Note : $S_{\triangle XYZ}$ denotes the area of $\triangle XYZ$ .

The answer is 7.

1 solution

David Vreken
Oct 11, 2019

Let $B$ have coordinates $(0, 0)$ , $A$ have coordinates $(0, 1)$ , $C$ have coordinates $(\sqrt{3}, 0)$ , and $M$ have coordinates $(p, q)$ .

Then $S_{\triangle MAB} = \frac{1}{2}p$ , $S_{\triangle MBC} = \frac{\sqrt{3}}{2}q$ , and $S_{\triangle MBC} = \frac{\sqrt{3}}{2} - \frac{1}{2}p - \frac{\sqrt{3}}{2}q$ .

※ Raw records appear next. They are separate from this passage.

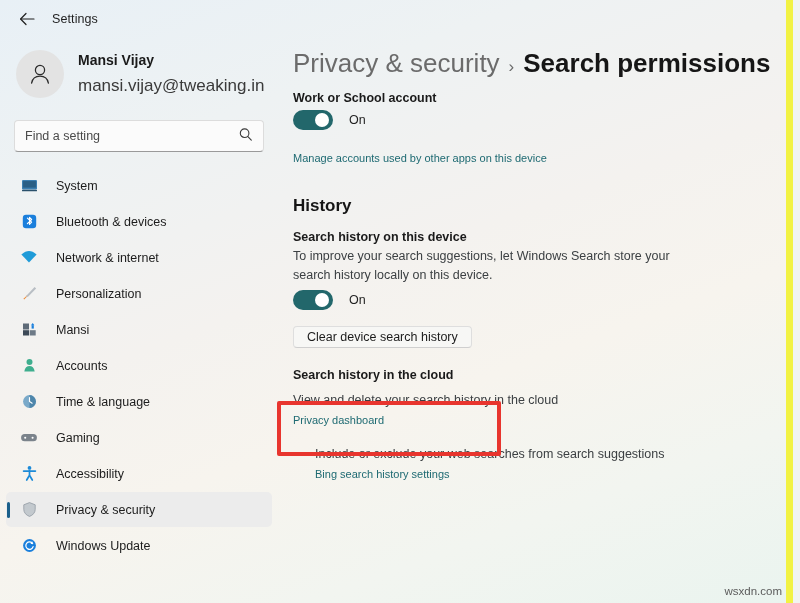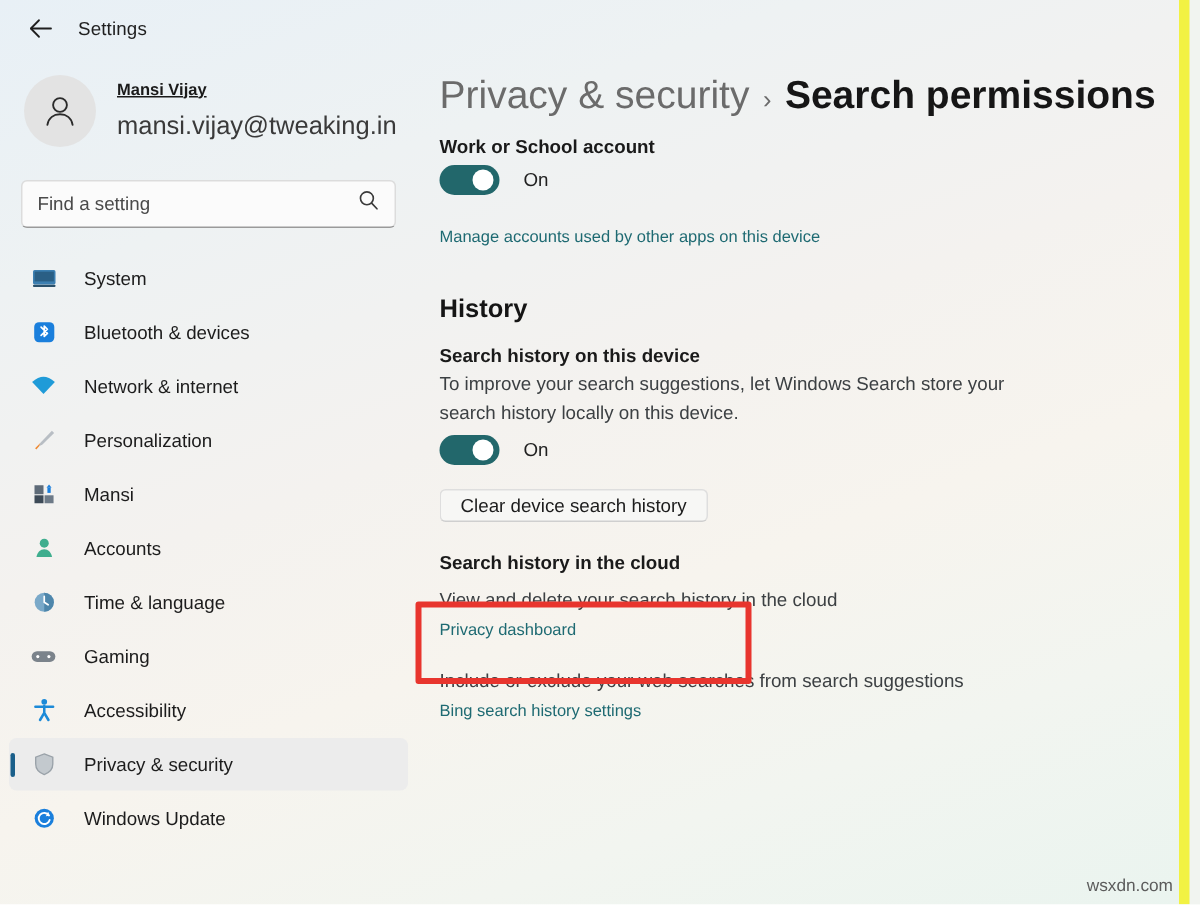--- a/index.html
+++ b/index.html
@@ -102,10 +102,9 @@
   }
   #account-text { margin-left: 14px; line-height: 1.25; }
   #account-name {
-    font-size: 11px;
+    font-size: 14px;
     font-weight: bold;
     color: #1a1a1a;
-    text-decoration: underline;
   }
   #account-email {
     font-size: 17px;

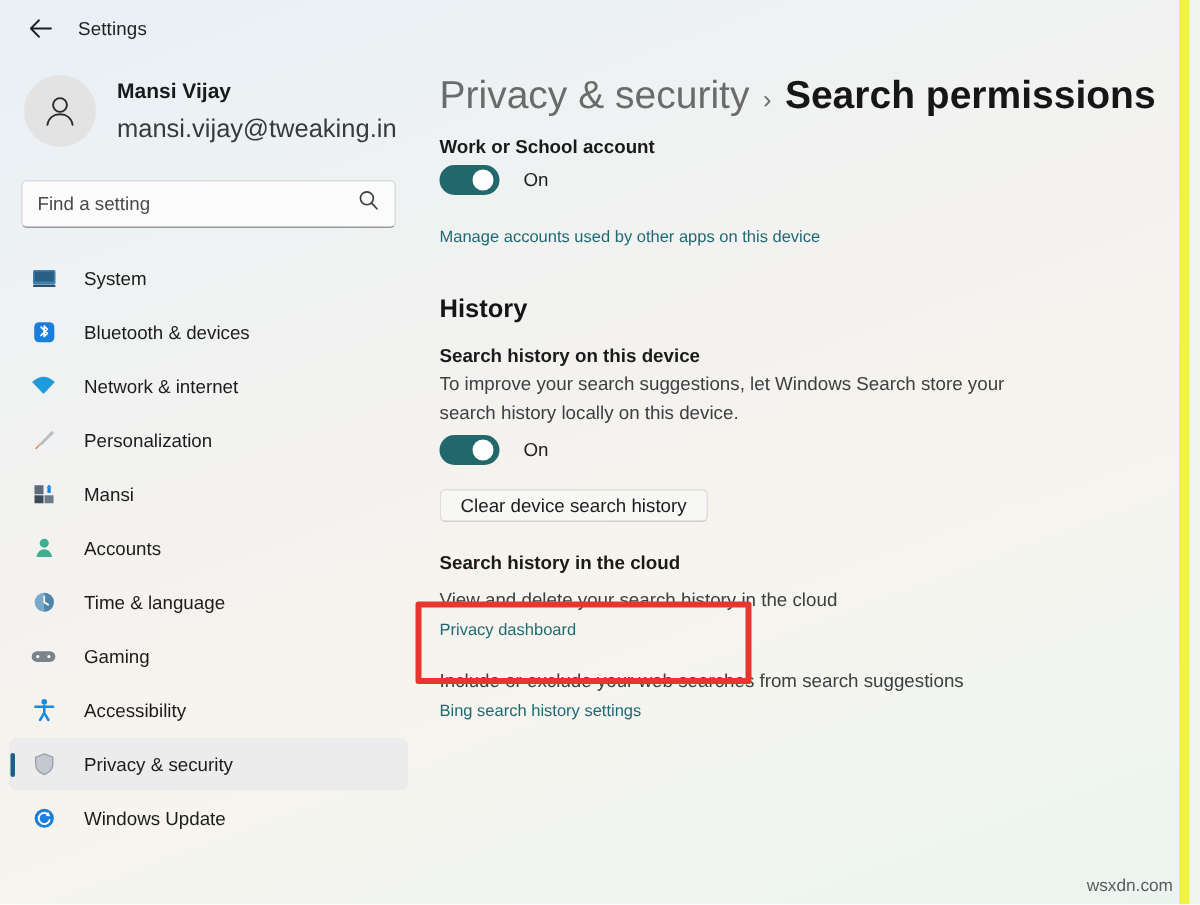--- a/index.html
+++ b/index.html
@@ -308,7 +308,7 @@
   .mt-sub      { margin-top: 14px; }
   .mt-cloud    { margin-top: 20px; }
   .mt-line     { margin-top: 9px; }
-  .mt-group    { margin-top: 17px; }
+  .mt-group    { margin-top: 17px; margin-left: 22px; }
   .mt-btn      { margin-top: 16px; }
 </style>
 </head>

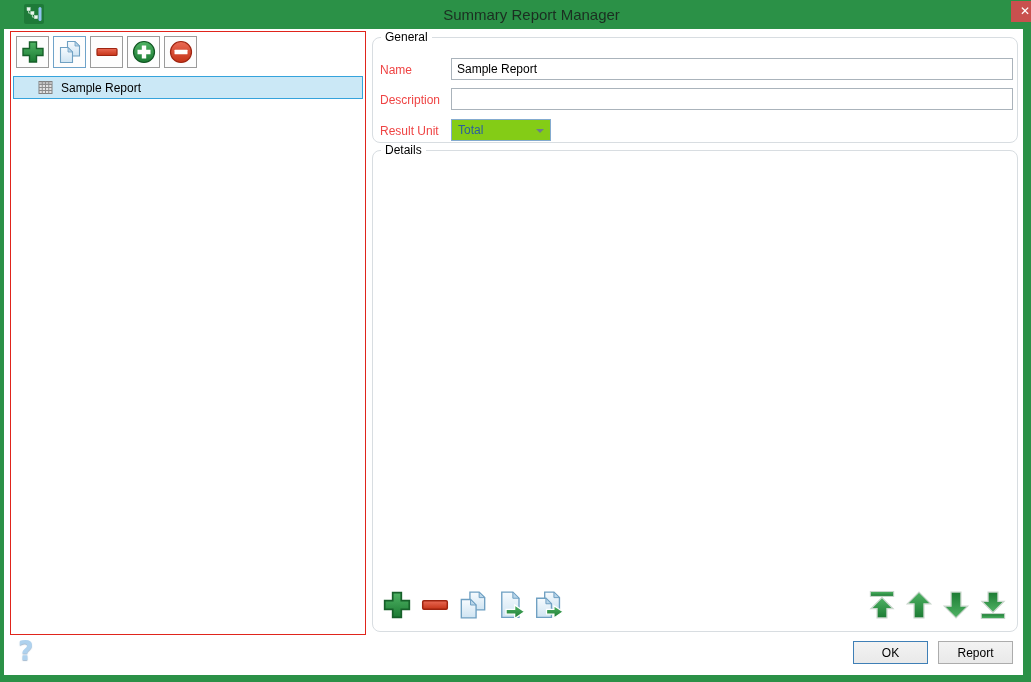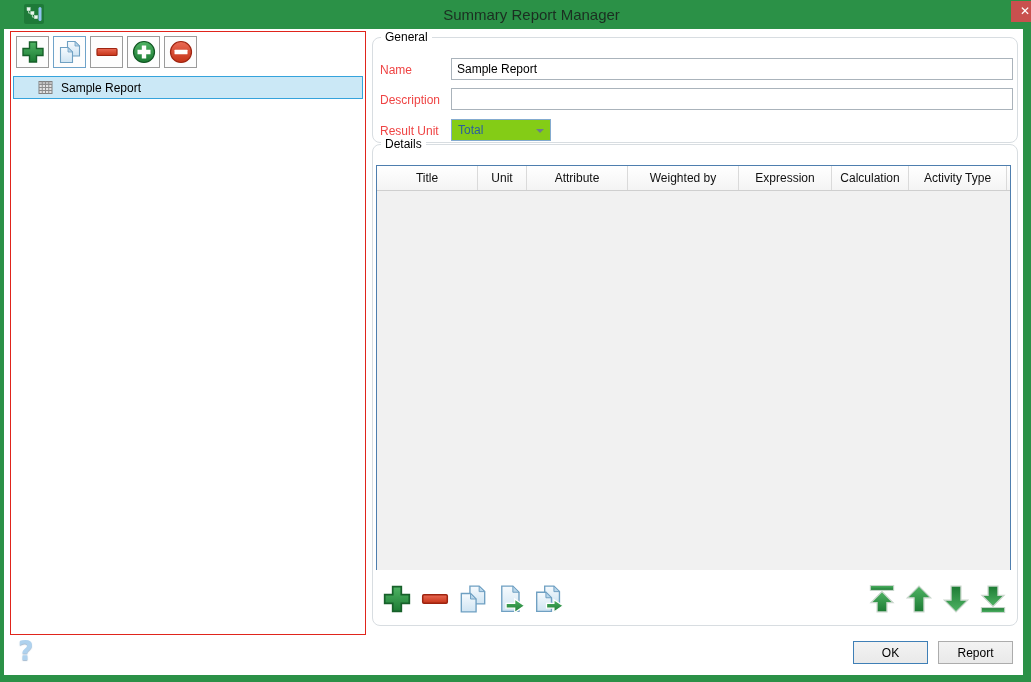--- a/index.html
+++ b/index.html
@@ -60,7 +60,7 @@
     position:absolute; border:1px solid #D8DDE1; border-radius:8px; background:#FFFFFF;
   }
   .gb-general { left:368px; top:8px;  width:646px; height:106px; }
-  .gb-details { left:368px; top:115px; width:646px; height:482px; }
+  .gb-details { left:368px; top:121px; width:646px; height:482px; }
   .gb-legend {
     position:absolute; top:-8px; left:8px; background:#FFFFFF;
     padding:0 4px; font-size:12px; color:#000;

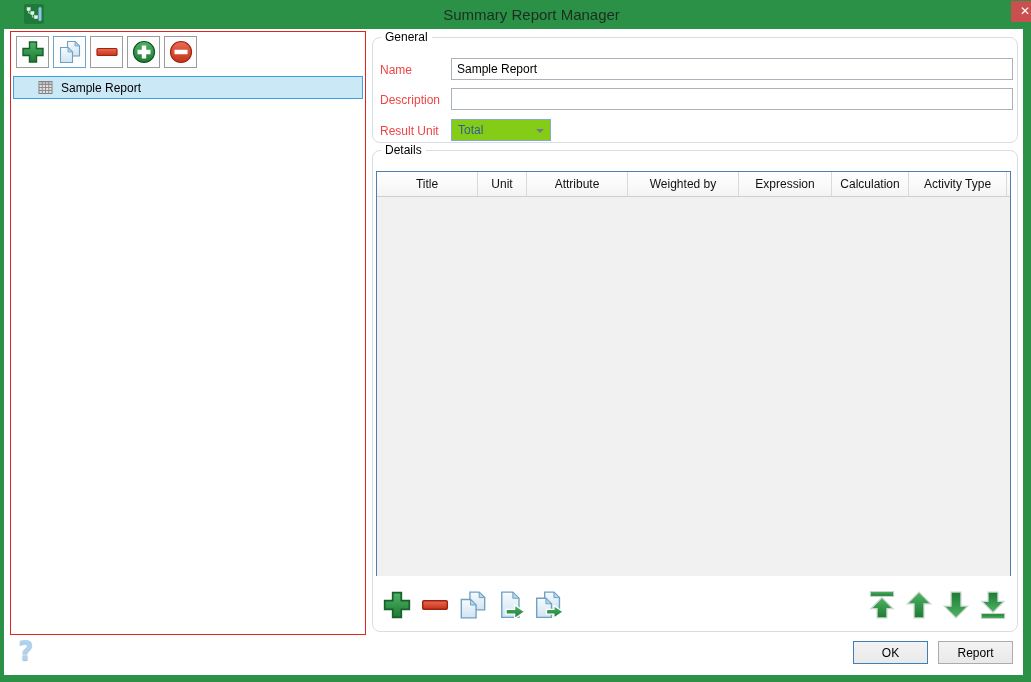--- a/index.html
+++ b/index.html
@@ -300,19 +300,6 @@
     <div class="groupbox gb-details">
       <span class="gb-legend">Details</span>
 
-      <div class="grid">
-        <div class="grid-header">
-          <div class="gh-cell c0">Title</div>
-          <div class="gh-cell c1">Unit</div>
-          <div class="gh-cell c2">Attribute</div>
-          <div class="gh-cell c3">Weighted by</div>
-          <div class="gh-cell c4">Expression</div>
-          <div class="gh-cell c5">Calculation</div>
-          <div class="gh-cell c6">Activity Type</div>
-          <div class="gh-cell c7"></div>
-        </div>
-        <div class="grid-body"></div>
-      </div>
 
       <div class="dt-toolbar">
         <button class="icon-btn">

And $\overrightarrow{MA} = (-p, 1 - q)$ , $\overrightarrow{MB} = (-p, -q)$ , and $\overrightarrow{MC} = (\sqrt{3} - p, -q)$ .

So $\overrightarrow{MA} \cdot \overrightarrow{MB} = 2p^2 + 2q^2 - 2q$ , $\overrightarrow{MB} \cdot \overrightarrow{MC} = 2p^2 + 2q^2 - 2\sqrt{3}p$ , and $\overrightarrow{MC} \cdot \overrightarrow{MA} = 2p^2 + 2q^2 - 2\sqrt{3}p - 2q$ .

Substituting into the given equations gives $\frac{\frac{1}{2}p}{2p^2 + 2q^2 - 2q} = \frac{\frac{\sqrt{3}}{2}q}{2p^2 + 2q^2 - 2\sqrt{3}p} = \frac{\frac{\sqrt{3}}{2} - \frac{1}{2}p - \frac{\sqrt{3}}{2}q}{2p^2 + 2q^2 - 2\sqrt{3}p - 2q}$ which solves to $p = \frac{\sqrt{3}}{7}$ and $q = \frac{2}{7}$ .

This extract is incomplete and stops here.